As mentioned before, I use a mount script and a launcher to mount or unmount my NTFS volumes. The code that selects the right Windows partition to mount is here:

    kpartx -av "$vm_path"
    if [ -b "${vm_path}p1" ]; then
        dev="$(lsblk -no NAME,SIZE ${vm_path}p? | sort -h -k 2 | awk '{ print $(NF-1) }')"
        dev="$(echo $dev | awk '{ print $NF }')"
    else
        if [ -b "${vm_path}1" ]; then
            dev="$(lsblk -no NAME,SIZE ${vm_path}? | sort -h -k 2 | awk '{ print $(NF-1) }')"
            dev="$(echo $dev | awk '{ print $NF }')"
        else
            dev="$vm_volume"
        fi
    fi

As you can see, I use kpartx as device mapper (it supports even nested LVM volumes).

I think I have mentioned earlier the conflict of interest with Paragon Software: Of course I understand and appreciate the efforts that are going into the development of the ntfs3 driver. There must be a way to track that development, especially with regards to bugs.

Is my case of using NTFS on LVM an edge case? Perhaps, though I have no clue if the use of LVM or the device mapper kpartx has any bearing on the functionality of the ntfs3 driver. As I repeatedly mentioned, I used the ntfs-3g driver for around 12 years without an issue.

Could the large number of files I deleted be the issue? Perhaps.

I believe that at least one external drive was also affected. As explained before, these external drives don’t use LVM but were purchased pre-formatted with NTFS.

Important: The OP who started this thread does not use LVM! Unfortunately I didn’t screenshoot or copy the output of the chkdsk /F command under Windows, but I believe it mentioned “orphaned files”.

Does this answer the questions? If not I’m happy to add if and where I can.

That makes me thinking and also your whole blog post…

For the Linux host to be able to mount a NTFS partition created by Windows on an LVM-formatted drive, you need to use a utility that reads the partition table on the LVM volume and creates device maps for those partitions. I’m using the kpartx utility which is probably the easiest way to mount those partitions.
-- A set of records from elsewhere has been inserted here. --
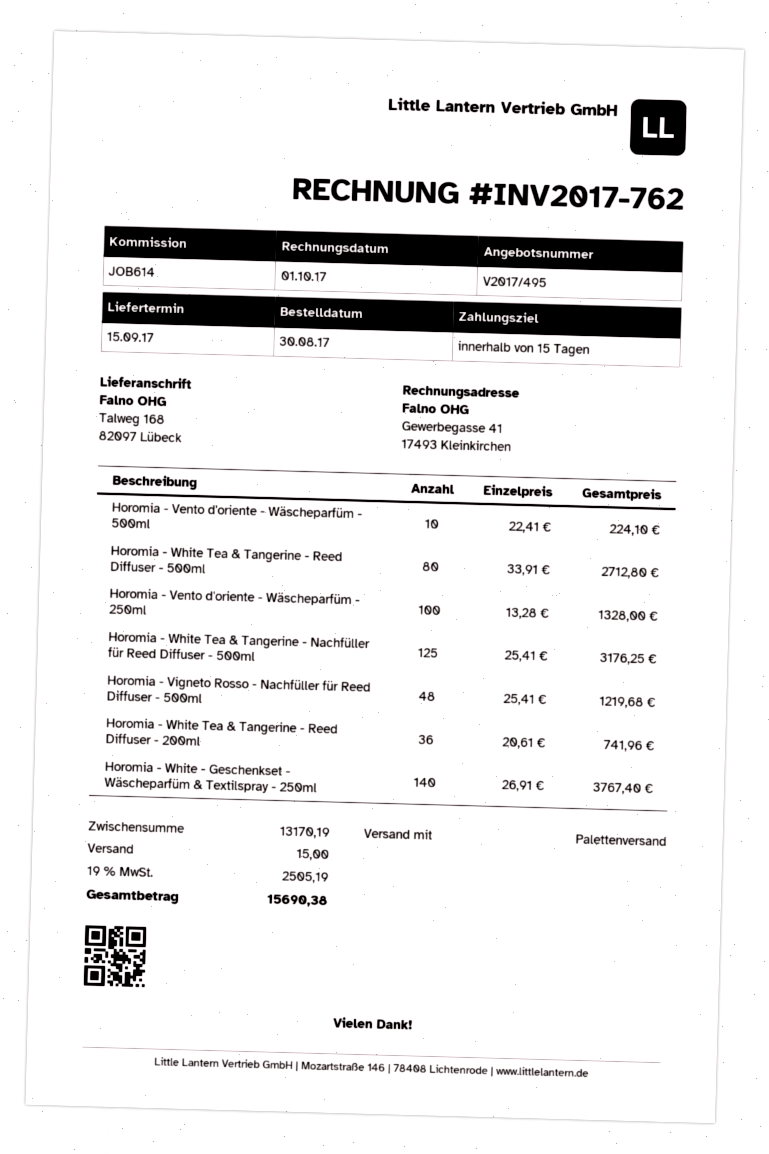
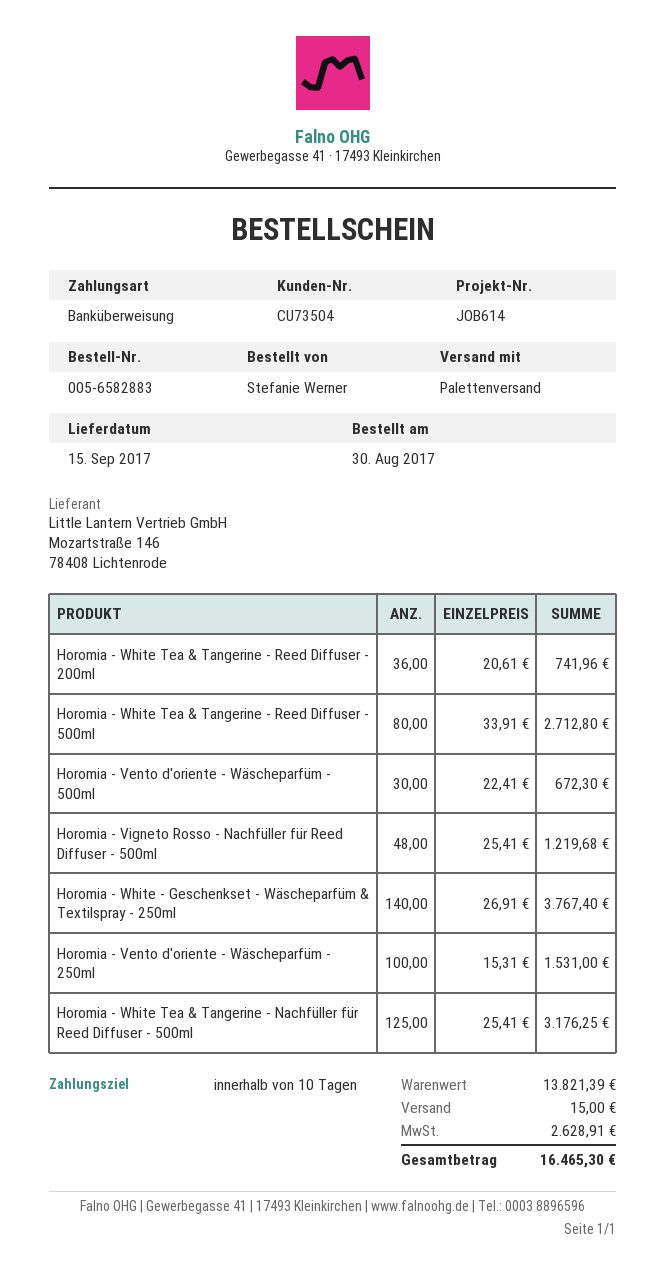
payment terms: 15 days -> 10 days
Horomia - Vento d'oriente - Wäscheparfüm - 500ml: 10 x 22.41 = 224.10 -> 30 x 22.41 = 672.30
Horomia - Vento d'oriente - Wäscheparfüm - 250ml: 100 x 13.28 = 1328.00 -> 100 x 15.31 = 1531.00
subtotal: 13170.19 -> 13821.39
tax: 2505.19 -> 2628.91
total: 15690.38 -> 16465.30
Windows doesn’t know what LVM (Logical Volume Manager) is, but it knows what LDM (Logical Disk Manager) is. LVM is Linux-only and LDM is Windows-only, although there is a tool called ldmtool on Linux. You assigned it with kpartx somehow. But clearly, if you formatted the drive with NTFS on a VM with Windows, then it can never be LVM, but LDM or a basic partition.

I thought you created a LVM and NTFS partitions on Linux, but based on your blog that is totally wrong, because Windows cannot handle LVM of Linux, there is not even driver for that on Windows.

LVM != LDM

So your scenario is very very niche, and most don’t use LDM+NTFS on Linux.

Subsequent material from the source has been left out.